Though it would take weeks before reports reached Atlanta, in the days after the attack on Crow a nighttime ritual began to unfold, as each evening at dusk groups of white men gathered at the crossroads of the county. They came with satchels of brass bullets, shotgun shells, and stoppered glass bottles of kerosene, and sticks of “Red Cross” dynamite poked out through the tops of their saddlebags. When darkness fell, the night riders set out with one goal: to stoke the terror created by the lynching of Edwards and use it to drive black people out of Forsyth County for good.

In 1907, W. E. B. Du Bois had put into words what every “colored” person in Georgia knew from experience, which was that “the police system of the South was primarily designed to control slaves. . . . And tacitly assumed that every white man was ipso facto a member of that police.” In the first decade of the twentieth century, the days when all white men had been legally empowered to pursue and arrest fugitive slaves were only fifty years in the past, and the fathers and grandfathers of many locals would have been part of such posses in the days of slavery.

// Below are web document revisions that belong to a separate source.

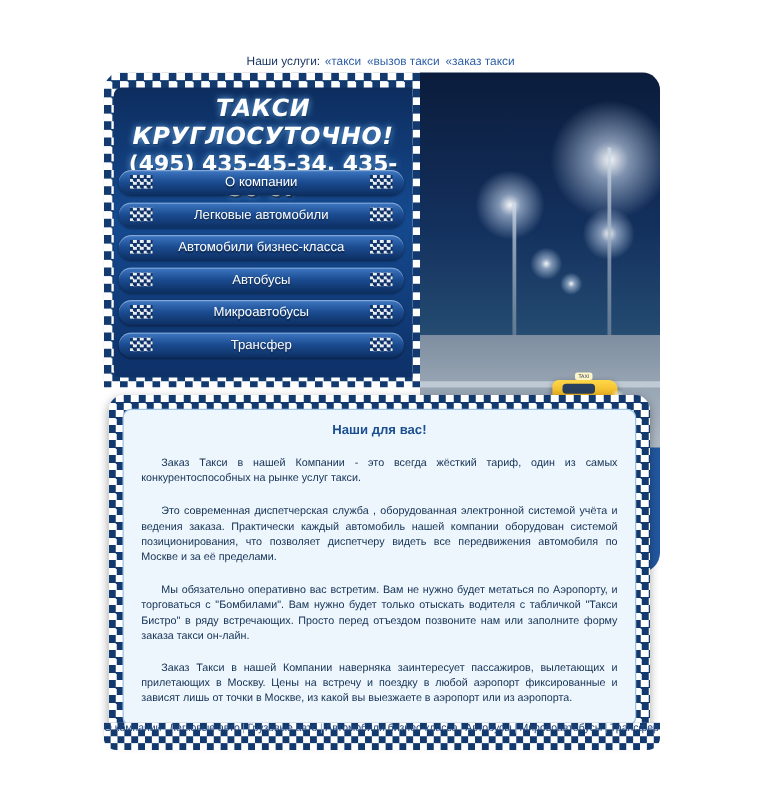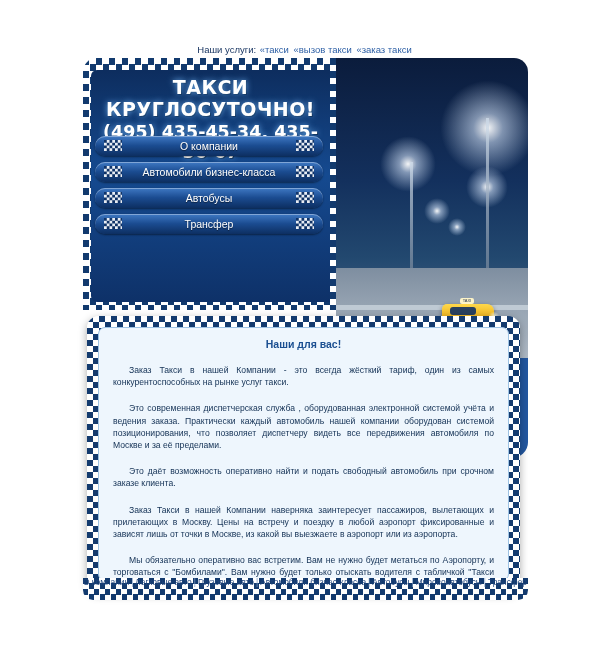"ТАКСИ КРУГЛОСУТОЧНО!" .hero-title { font-style: none -> italic }
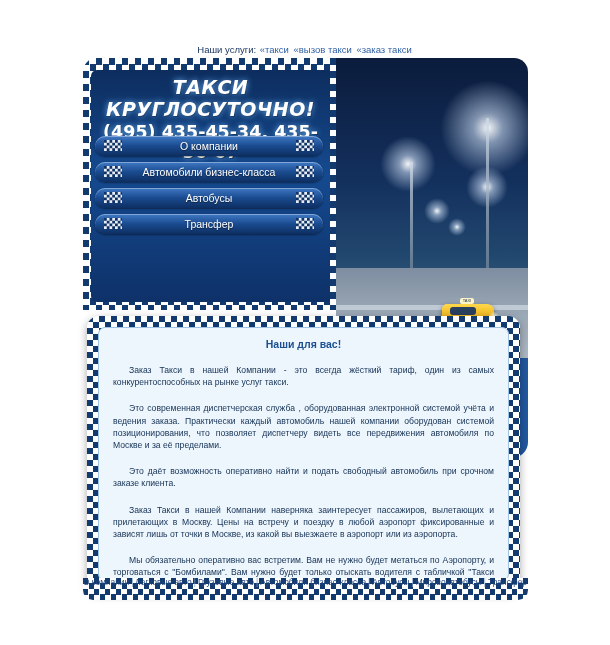"Легковые автомобили" div.mbtn { html: none -> <div> <span></span> <span></span> <span>Легковые автомобили</span> </div> }
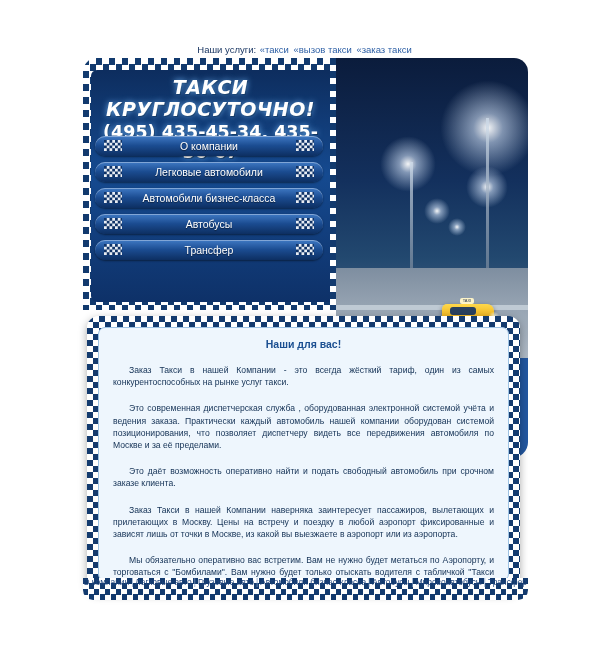"Микроавтобусы" div.mbtn { html: none -> <div> <span></span> <span></span> <span>Микроавтобусы</span> </div> }
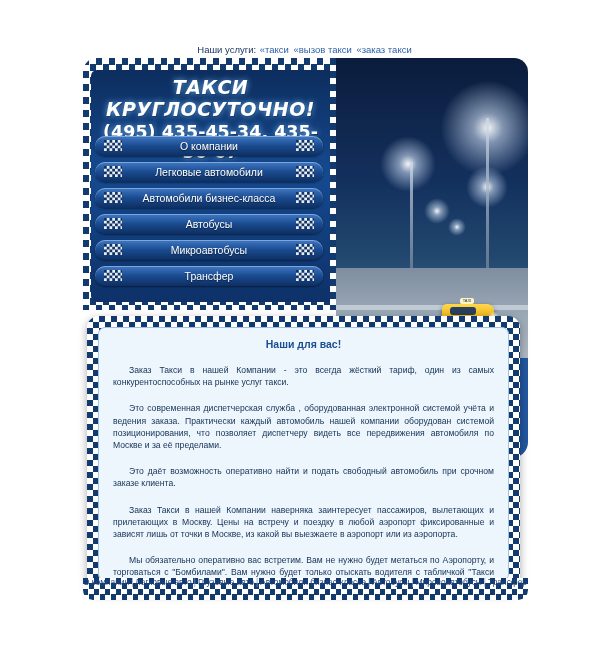"Это даёт возможность оперативно найти" p { html: <p>Это даёт возможность оперативно найти и подать свободный автомобиль при срочном заказе клиента.</p> -> none }
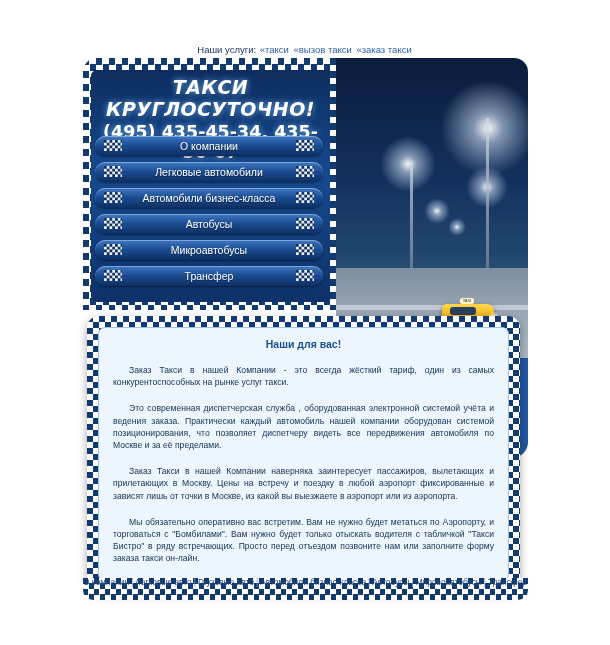"Заказ Такси в нашей Компании наверняка" p { order: before "Мы обязательно оперативно вас встретим." -> after "Мы обязательно оперативно вас встретим." }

So it must have seemed natural to many whites when, each night around sundown, a knock came at the door and the adult men of the family were summoned to join a group heading out toward the clusters of black cabins scattered around Forsyth—along the Chattahoochee out in Oscarville, in the shadow of Sawnee Mountain north of Cumming, and south, toward Shakerag and Big Creek. It would take months—and, in a handful of cases, years—before the in-town blacks of Cumming were finally forced out, since many lived under the protection of rich white men, in whose kitchens and dining rooms they served. Instead, it was to the homes of cotton pickers, sharecroppers, and small landowners that the night riders went first, and it was these most vulnerable families who fled in the first waves of the exodus. Read more…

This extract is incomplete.